La differenza tra l’esecuzione dei vari demoni collegati al desktop (applet, app in background e quant’altro) è quasi trascurabile in termini di prestazioni, tuttavia a dirla lunga sono i compositor: Muffin di Cinnamon (Linux Mint) batte Compiz di Unity per cui, sotto questo aspetto, Linux Mint risulta più leggero di Ubuntu – nonostante, ed è necessario sottolinearlo, la differenza non sia eccessiva e che all’atto pratico entrambi i desktop hanno bisogno di almeno 2 GB di RAM per essere in grado di eseguire più applicazioni contemporaneamente.
In basso il monitor che analizza l’utilizzo di risorse su sistema a riposo:


Nota di merito per Linux Mint: è possibile disabilitare tutti gli effetti grafici in un sol colpo (cosa impraticabile in Ubuntu, a meno di non voler pericolosamente intervenire su CCSM e rischiare l’instabilità del sistema) risparmiando ulteriormente risorse.
Quindi, quali sono le differenze tra Ubuntu e Linux Mint?
Come abbiamo avuto modo di comprendere insieme navigando all’interno dei due sistemi operativi l’unica, vera, palese e tangibile differenza è l’ambiente desktop: da una parte Unity, semplice e minimale; dall’altra Cinnamon, bello e completo. Dal punto di vista delle prestazioni i sistemi si equivalgono, stesso discorso si può fare per il pacchetto software – che può essere comunque rimodellato facilmente grazie ai repository ed ai programmi inclusi in essi, che le distribuzioni condividono essendo l’una derivata dell’altra.
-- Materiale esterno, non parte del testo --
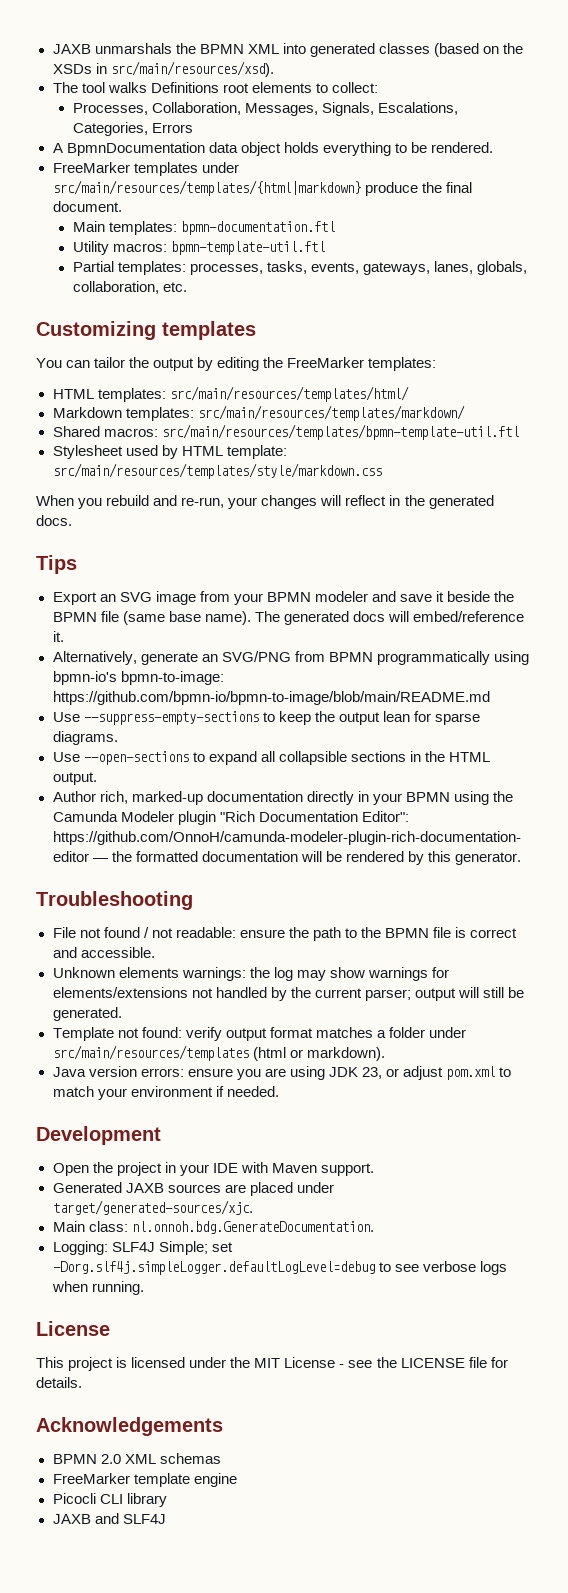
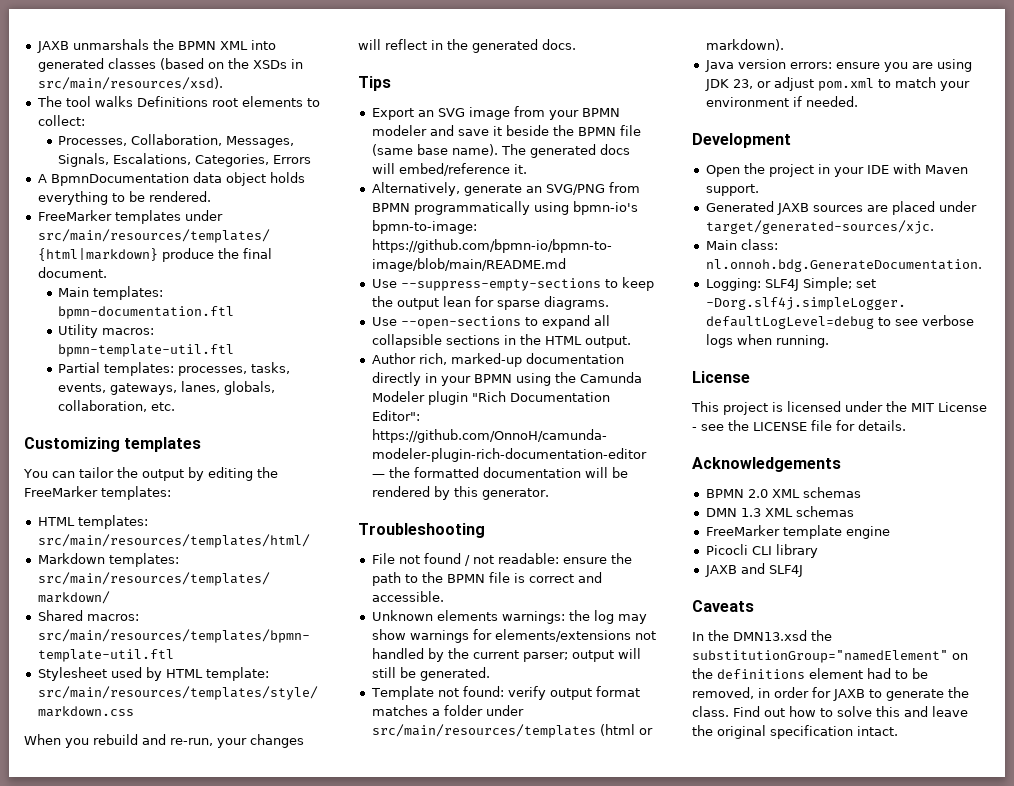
+ DMN 1.3 XML schemas
+ Caveats
+ In the DMN13.xsd the substitutionGroup="namedElement" on the definitions element had to be removed, in order for JAXB to generate the class. Find out how to solve this and leave the original specification intact.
Se proprio vogliamo trovare un altro punto di distacco quello è la presenza a bordo di Linux Mint di software e codec non-GPL, che per alcuni utenti potrebbe essere una comodità mentre per altri potrebbe essere una chiara infrazione alla filosofia di Linux. Dall’altra parte, però, Ubuntu prevede una integrazione con Amazon e con svariati altri servizi – questo in nome della semplificazione della ricerca -, che però può essere disattivata immediatamente dopo l’installazione.
Quindi cosa dire? La scelta è quasi tutta estetica: due sistemi operativi moderni, completi e funzionali che aspettano soltanto di essere provati. Ai posteri l’ardua sentenza!